# Design

Summary of our design decisions and some pointers to the literature.

## SymEngine is used in different languages

The C++ SymEngine library doesn't care about SymPy objects at all. We are just trying to implement things in some maintainable way, currently we settled on using `Basic`, `Mul`, `Pow`, ... hierarchy and implement most functionality using the visitor pattern or single dispatch, so `Basic` doesn't need many methods. We are keeping an option to perhaps do things differently if they turn out to be faster. Either way though, this shouldn't matter at all for how it is actually used from Python, Ruby or Julia.

Let's talk about just Python: the wrappers are in the [symengine.py project](https://github.com/symengine/symengine.py). They are implemented using Cython, and they are free to introduce any kind of classes (including SymPy's `Expr` or Sage's `Expression` if needed), and the point of the wrappers is to make sure that things work out of the box from SymPy and Sage. The only job of the C++ SymEngine library is to ensure that the library's C++ API is implemented in such a way so that the wrappers can be written to do what they need. For example, we could easily introduce SymPy's `Expr` into the wrappers, by simply introducing the `Expr` class and make all the other classes subclass from it instead of from `Basic`.

That was the reason we split the wrappers, so now in the (pure) C++ `symengine/symengine` repository, we only have to worry about speed, correctness, maintainability and a usable API, and we can concentrate on these things without worrying or even testing any kind of wrappers. In the wrappers (`symengine/symengine.py`, or `.jl`, `.rb`), we simply just use the C++ (or C) API and the only thing we care is so that the (Python) wrapper can be used from sympy/Sage (and we test that in the test suite), and that it doesn't introduce unnecessary overhead in terms of speed. Ruby or Julia (or R) wrappers then care about interoperability with other libraries in those languages.

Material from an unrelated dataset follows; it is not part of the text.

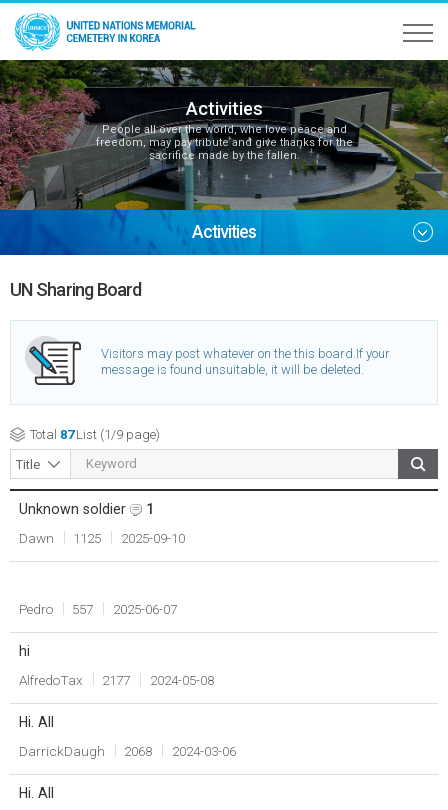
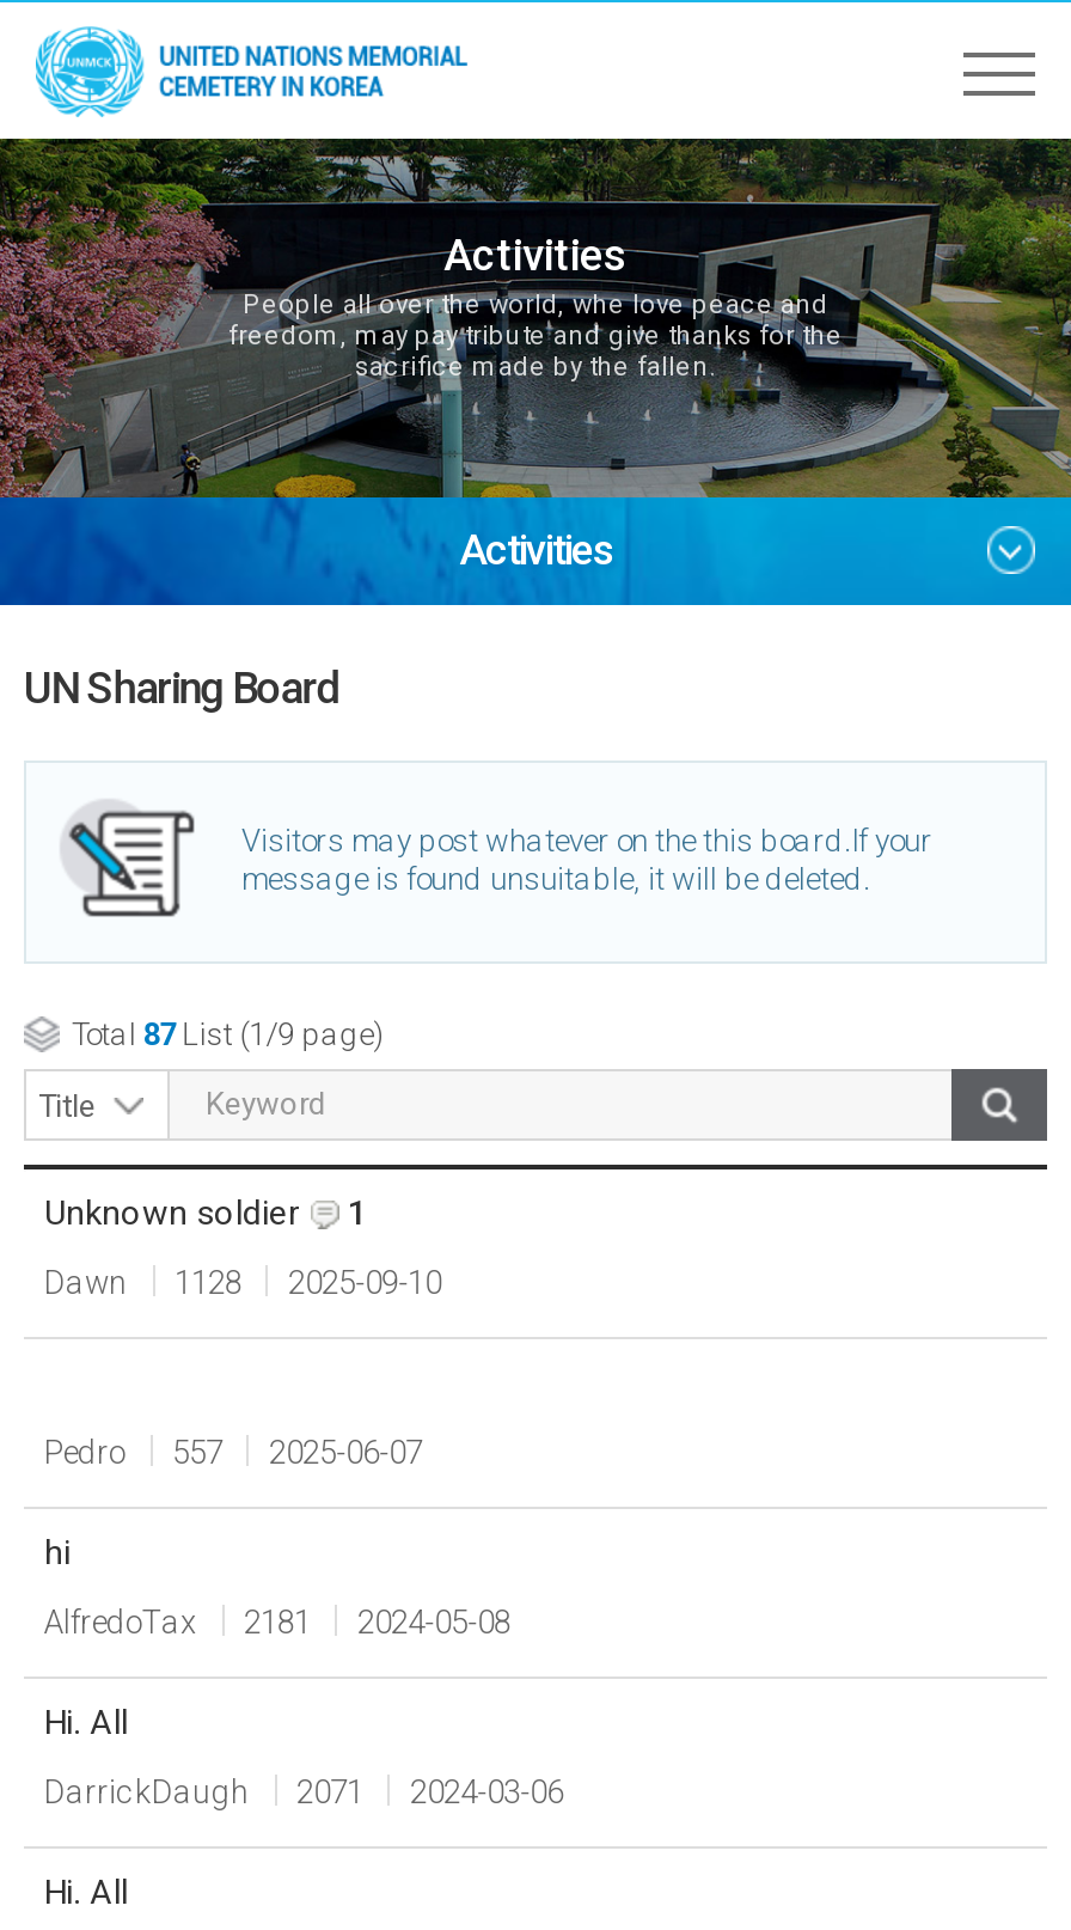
[18,530,185,546] Dawn 1125 2025-09-10 -> [44,1263,441,1301] Dawn 1128 2025-09-10
[18,672,214,688] AlfredoTax 2177 2024-05-08 -> [44,1602,511,1641] AlfredoTax 2181 2024-05-08
[18,743,236,759] DarrickDaugh 2068 2024-03-06 -> [44,1772,563,1810] DarrickDaugh 2071 2024-03-06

- [https://github.com/symengine/symengine.py](https://github.com/symengine/symengine.py)
- <https://github.com/symengine/symengine.rb>
- <https://github.com/symengine/SymEngine.jl>
- <https://github.com/symengine/symengine.R>

## Reference Counted Pointers

### Teuchos `RCP`

Memory management is handled by RCP (reference counted pointers) from
`Trilinos` (the module `Teuchos`). We have copied the relevant files into
`src/teuchos`, so no external dependencies need to be obtained. Brief code snippets of the
most frequent operations are given in our [C++ Style
Guide](style_guide.md), and should be consulted if you are unsure about
the syntax. In order to understand how these pointers work under the hood, read the
[Teuchos::RCP Beginner's
Guide](https://docs.trilinos.org/dev/packages/teuchos/doc/html/RefCountPtrBeginnersGuideSAND.pdf) (pdf).
Finally, a more thorough exposition is given in [Teuchos C++ Memory Management
Classes, Idioms, and Related Topics --- The Complete
Reference](https://docs.trilinos.org/dev/packages/teuchos/doc/html/TeuchosMemoryManagementSAND.pdf)
(pdf).

`Teuchos`' RCP implements reference counting of objects, in the exact way Python
does. When an object runs out of scope, its reference count is decreased. When
it is copied, its reference count is increased. When the reference count goes to
zero, it is deallocated. This all happens automatically, so; as long as our C++
Style Guide is followed, things just work.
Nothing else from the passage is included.